*** Opening Dataset records ***
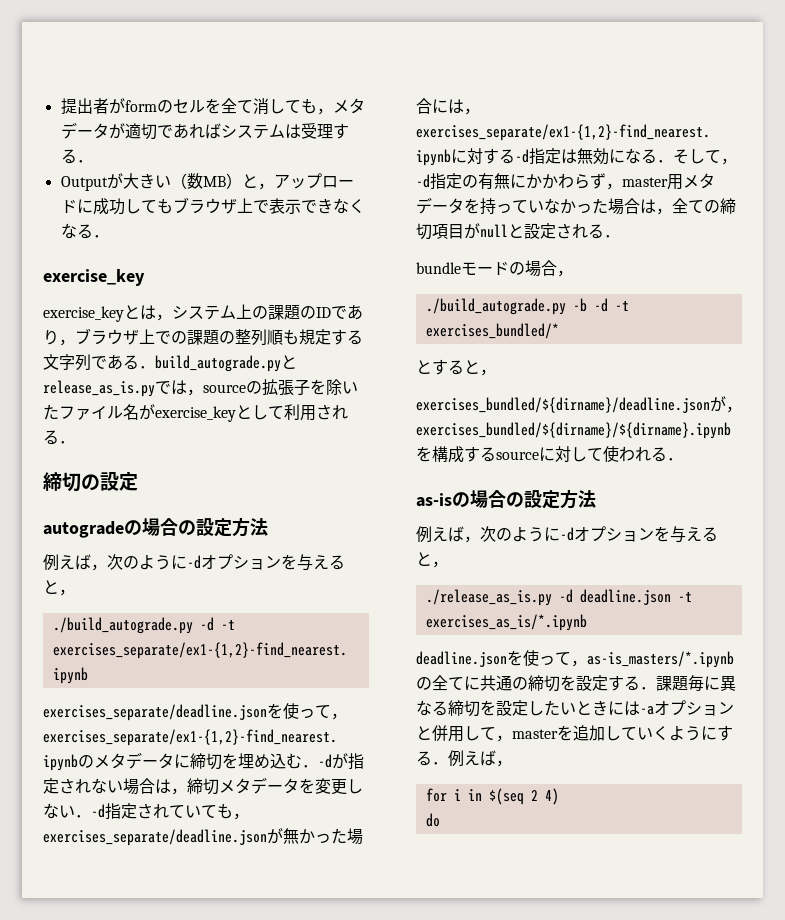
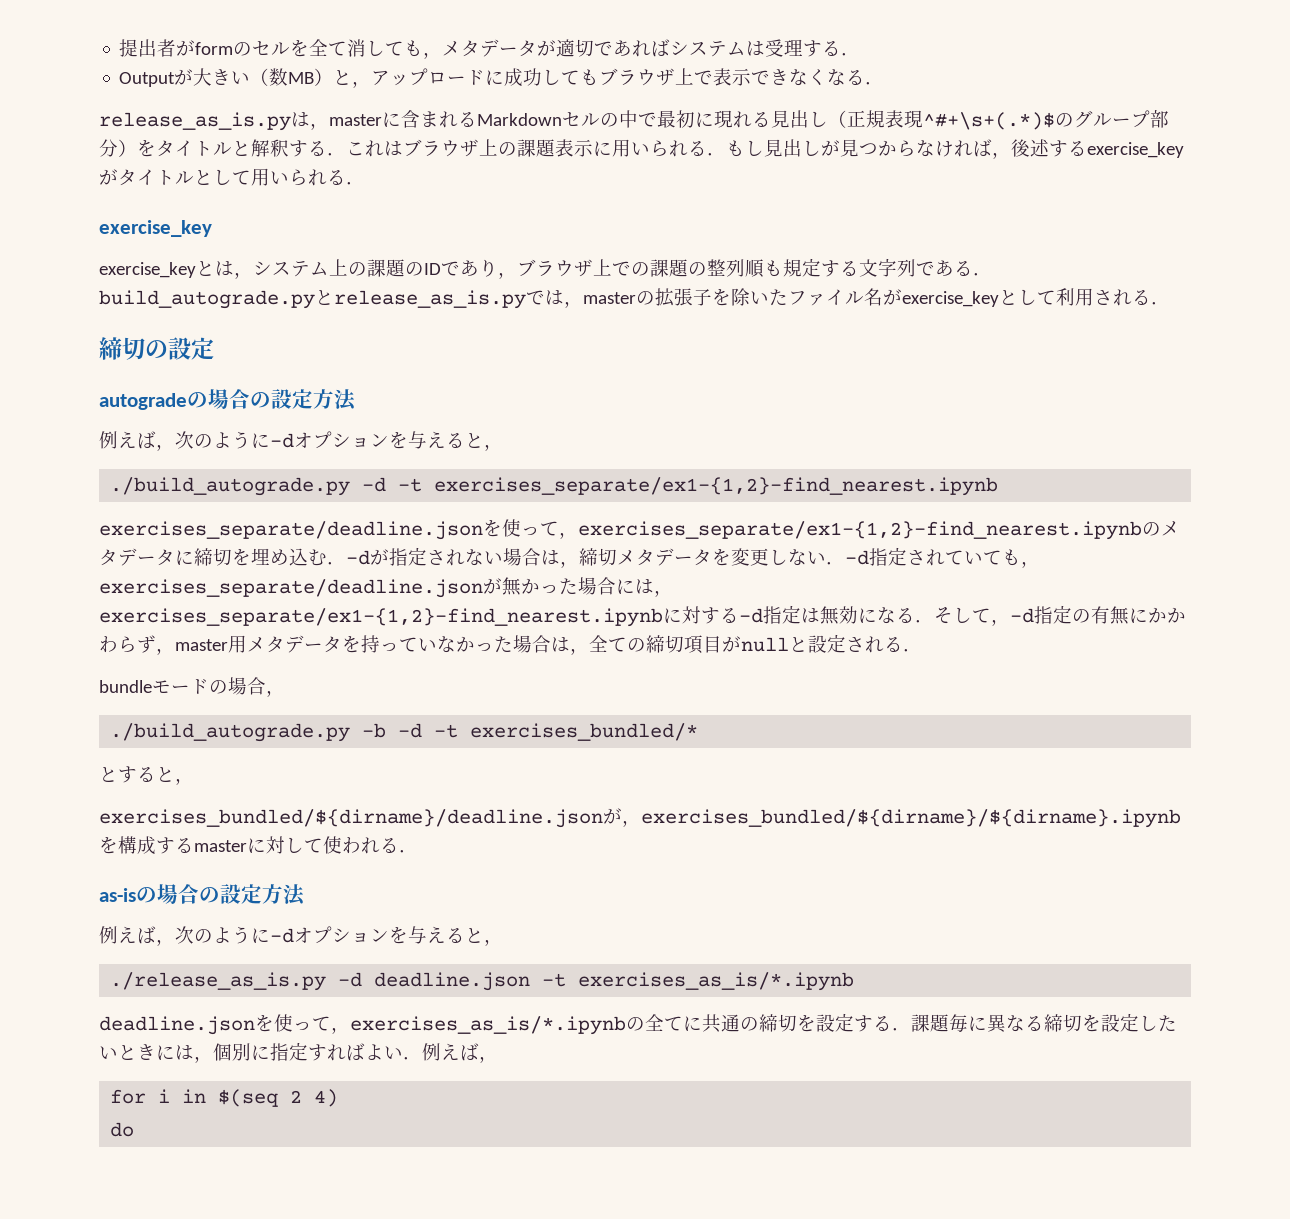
+ release_as_is.pyは，masterに含まれるMarkdownセルの中で最初に現れる見出し（正規表現^#+\s+(.*)$のグループ部分）をタイトルと解釈する．これはブラウザ上の課題表示に用いられる．もし見出しが見つからなければ，後述するexercise_keyがタイトルとして用いられる．
- exercise_keyとは，システム上の課題のIDであり，ブラウザ上での課題の整列順も規定する文字列である．build_autograde.pyとrelease_as_is.pyでは，sourceの拡張子を除いたファイル名がexercise_keyとして利用される．
+ exercise_keyとは，システム上の課題のIDであり，ブラウザ上での課題の整列順も規定する文字列である．build_autograde.pyとrelease_as_is.pyでは，masterの拡張子を除いたファイル名がexercise_keyとして利用される．
- exercises_bundled/${dirname}/deadline.jsonが，exercises_bundled/${dirname}/${dirname}.ipynbを構成するsourceに対して使われる．
+ exercises_bundled/${dirname}/deadline.jsonが，exercises_bundled/${dirname}/${dirname}.ipynbを構成するmasterに対して使われる．
- deadline.jsonを使って，as-is_masters/*.ipynbの全てに共通の締切を設定する．課題毎に異なる締切を設定したいときには-aオプションと併用して，masterを追加していくようにする．例えば，
+ deadline.jsonを使って，exercises_as_is/*.ipynbの全てに共通の締切を設定する．課題毎に異なる締切を設定したいときには，個別に指定すればよい．例えば，

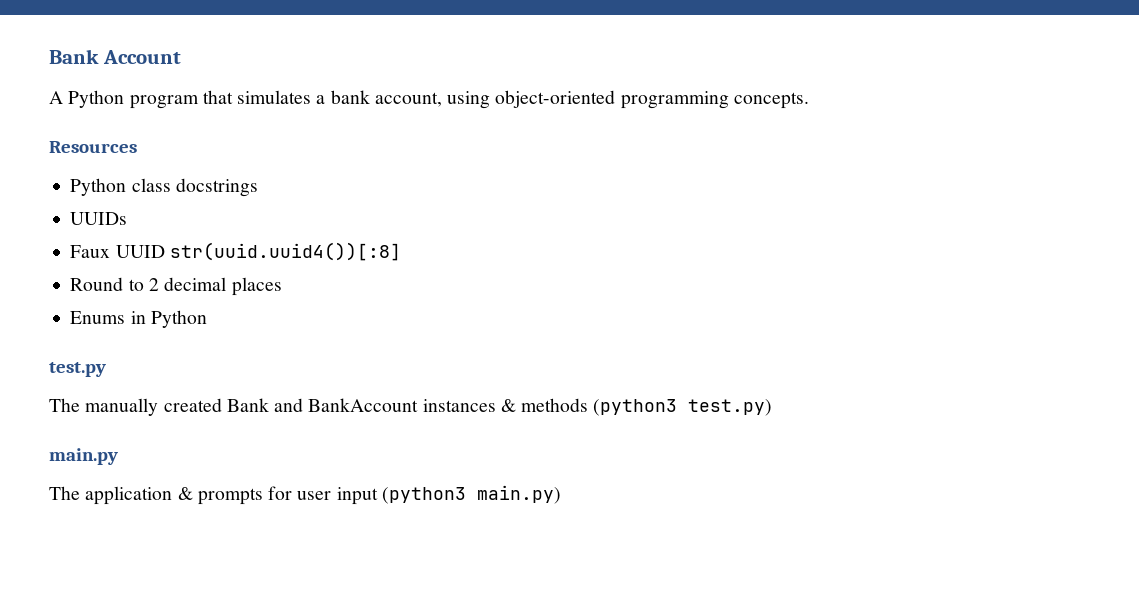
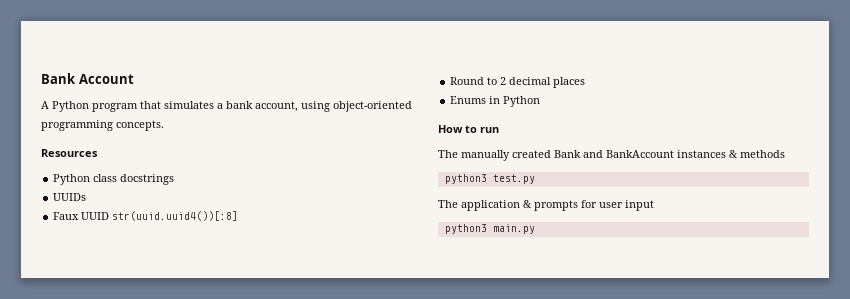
- test.py
+ How to run
- The manually created Bank and BankAccount instances & methods (python3 test.py)
- main.py
+ The manually created Bank and BankAccount instances & methods
+ python3 test.py
- The application & prompts for user input (python3 main.py)
+ The application & prompts for user input
+ python3 main.py

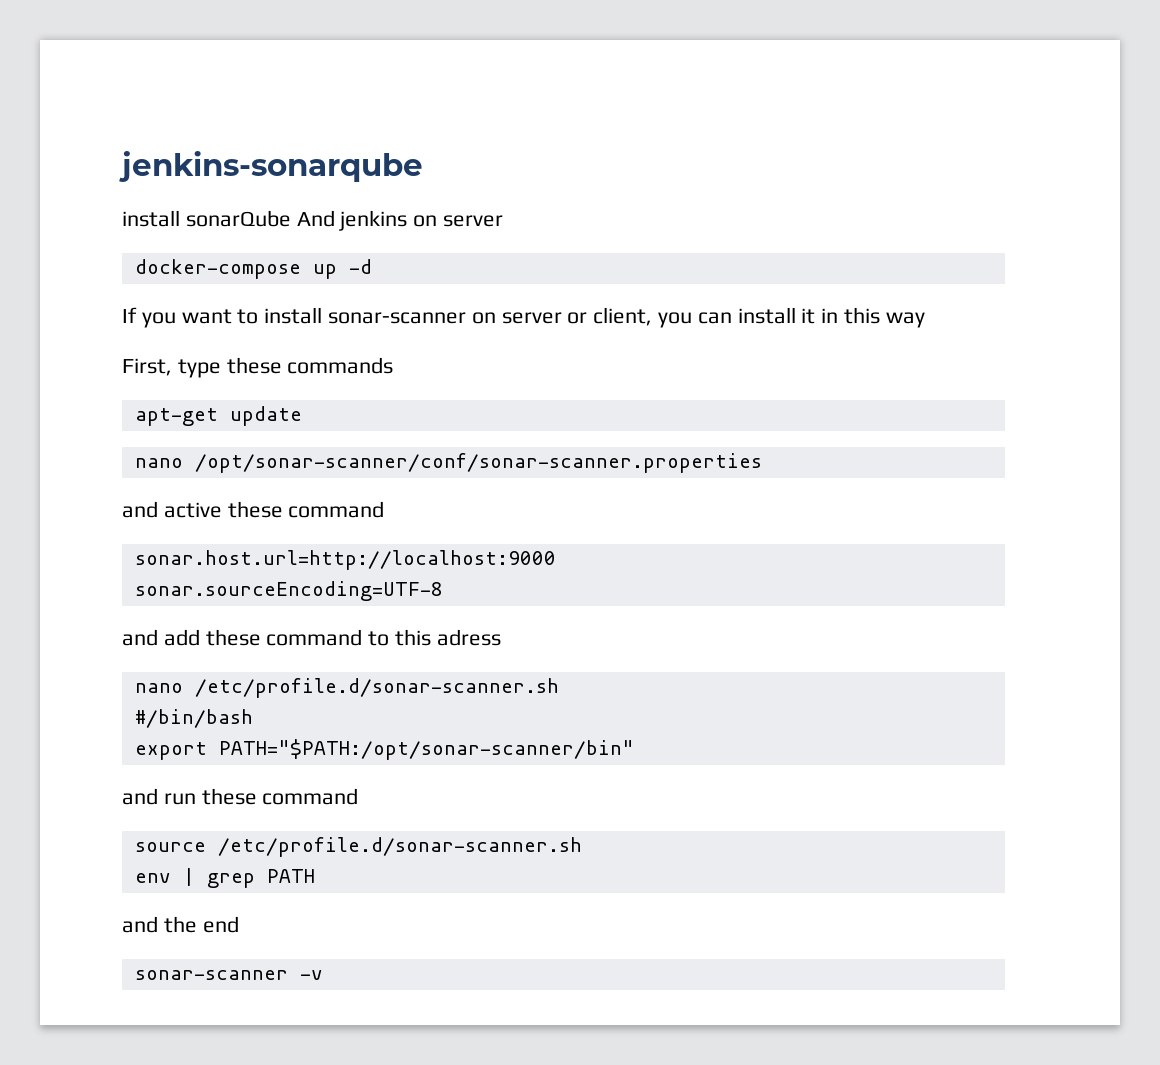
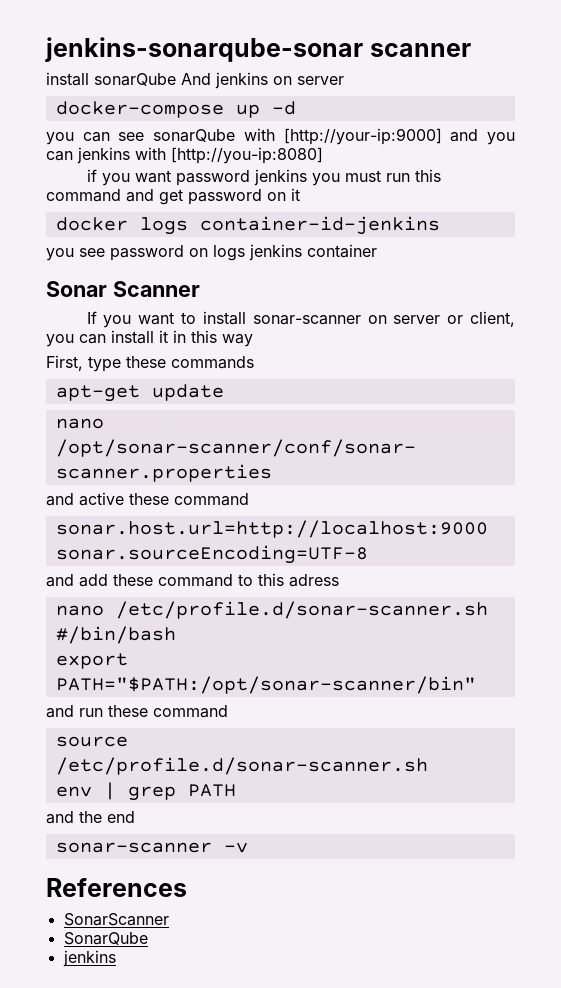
- jenkins-sonarqube
+ jenkins-sonarqube-sonar scanner
+ you can see sonarQube with [http://your-ip:9000] and you can jenkins with [http://you-ip:8080]
+ if you want password jenkins you must run this command and get password on it
+ docker logs container-id-jenkins
+ you see password on logs jenkins container
+ Sonar Scanner
+ References
+ SonarScanner
+ SonarQube
+ jenkins

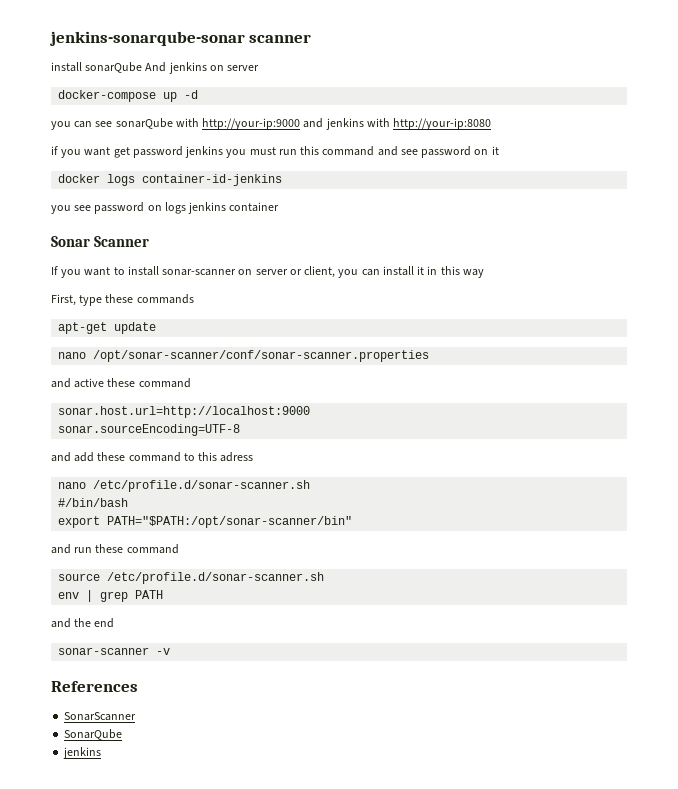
- you can see sonarQube with [http://your-ip:9000] and you can jenkins with [http://you-ip:8080]
+ you can see sonarQube with http://your-ip:9000 and jenkins with http://your-ip:8080
- if you want password jenkins you must run this command and get password on it
+ if you want get password jenkins you must run this command and see password on it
*** Closing Dataset records ***
**Aim of the exercise:** Read through the entries above, and wherever a line holds the string "your", copy it.

**Response box:**
+ you can see sonarQube with [http://your-ip:9000] and you can jenkins with [http://you-ip:8080]
- you can see sonarQube with [http://your-ip:9000] and you can jenkins with [http://you-ip:8080]
+ you can see sonarQube with http://your-ip:9000 and jenkins with http://your-ip:8080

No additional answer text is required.